Technical Briefs

Switching Gain-Scheduled Control Design for Flexible Ball-Screw Drives

[+] Author and Article Information
Masih Hanifzadegan

Graduate Research Assistant,
e-mail: masih.hanif@gmail.com

Ryozo Nagamune

Associate Professor
e-mail: nagamune@mech.ubc.ca
Control Engineering Laboratory,
Department of Mechanical Engineering,
The University of British Columbia,
Vancouver, BC, V6T 1Z4, Canada

1Corresponding author.

Contributed by the Dynamic Systems Division of ASME for publication in the JOURNAL OF DYNAMIC SYSTEMS, MEASUREMENT, AND CONTROL. Manuscript received January 19, 2012; final manuscript received July 28, 2013; published online September 23, 2013. Assoc. Editor: Jiong Tang.

J. Dyn. Sys., Meas., Control 136(1), 014503 (Sep 23, 2013) (6 pages) Paper No: DS-12-1024; doi: 10.1115/1.4025154 History: Received January 19, 2012; Revised July 28, 2013

This paper proposes an application of the switching gain-scheduled control technique to the flexible ball-screw drive servo system with a wide range of operating conditions. The wide operating range is caused by the change of the table position and the workpiece mass during the machining operation, and leads to plant dynamics variations.

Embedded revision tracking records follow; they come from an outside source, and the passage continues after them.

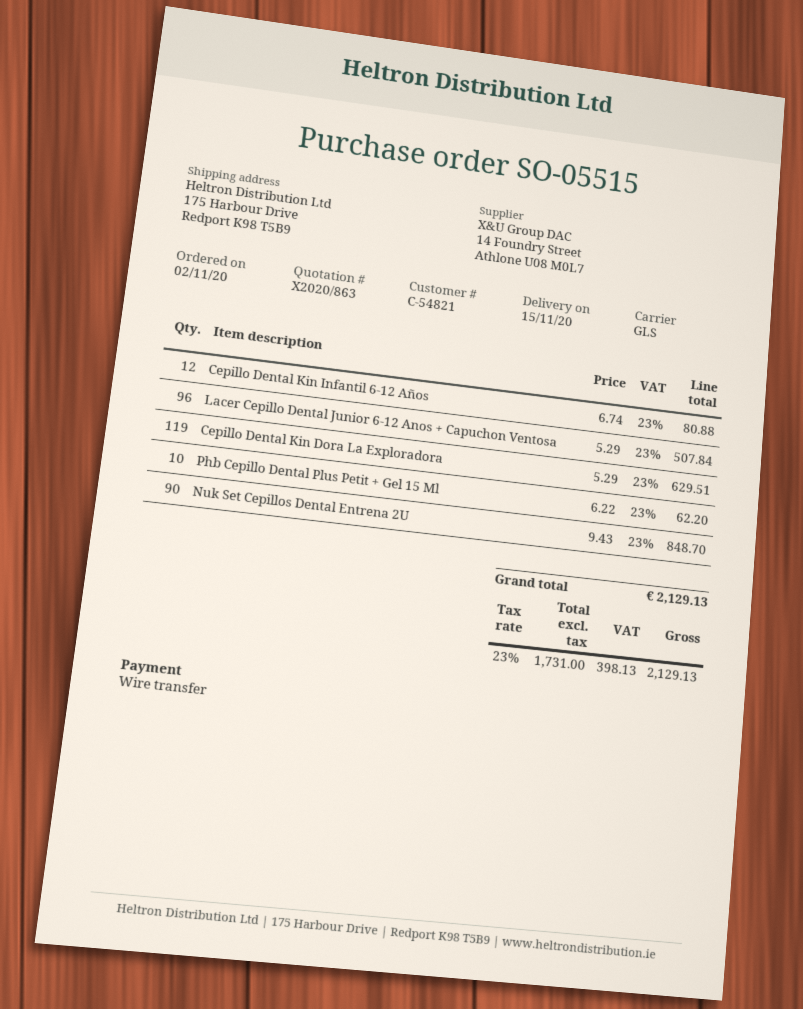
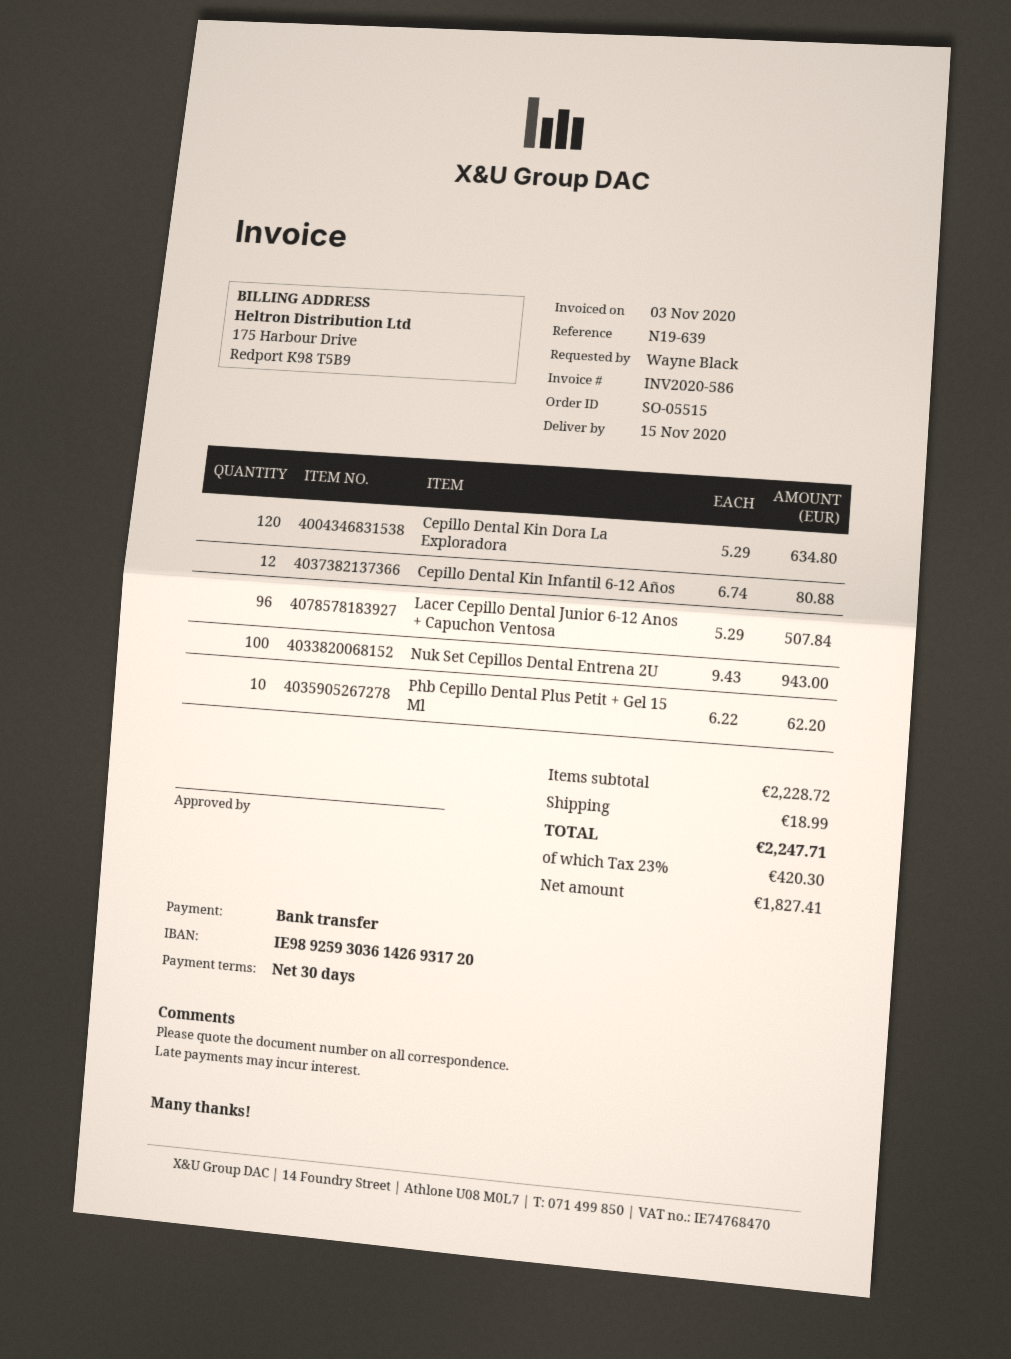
Cepillo Dental Kin Dora La Exploradora: 119 x 5.29 = 629.51 -> 120 x 5.29 = 634.80
Nuk Set Cepillos Dental Entrena 2U: 90 x 9.43 = 848.70 -> 100 x 9.43 = 943.00
shipping: none -> 18.99
net: 1731.00 -> 1827.41
tax: 23% = 398.13 -> 23% = 420.30
total: 2129.13 -> 2247.71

To achieve high tracking performance of the table position against the dynamics variations and the cutting force disturbance, a set of gain-scheduled controllers is designed so that each controller damps out the resonance of the ball-screw system and increases the closed-loop bandwidth for a local operating range, and tracking performance is guaranteed under the switching between these controllers. Experimental results with a laboratory-scale ball-screw drive setup demonstrate that the switching gain-scheduled controller outperforms the nonswitching one by up to 52% in tracking accuracy.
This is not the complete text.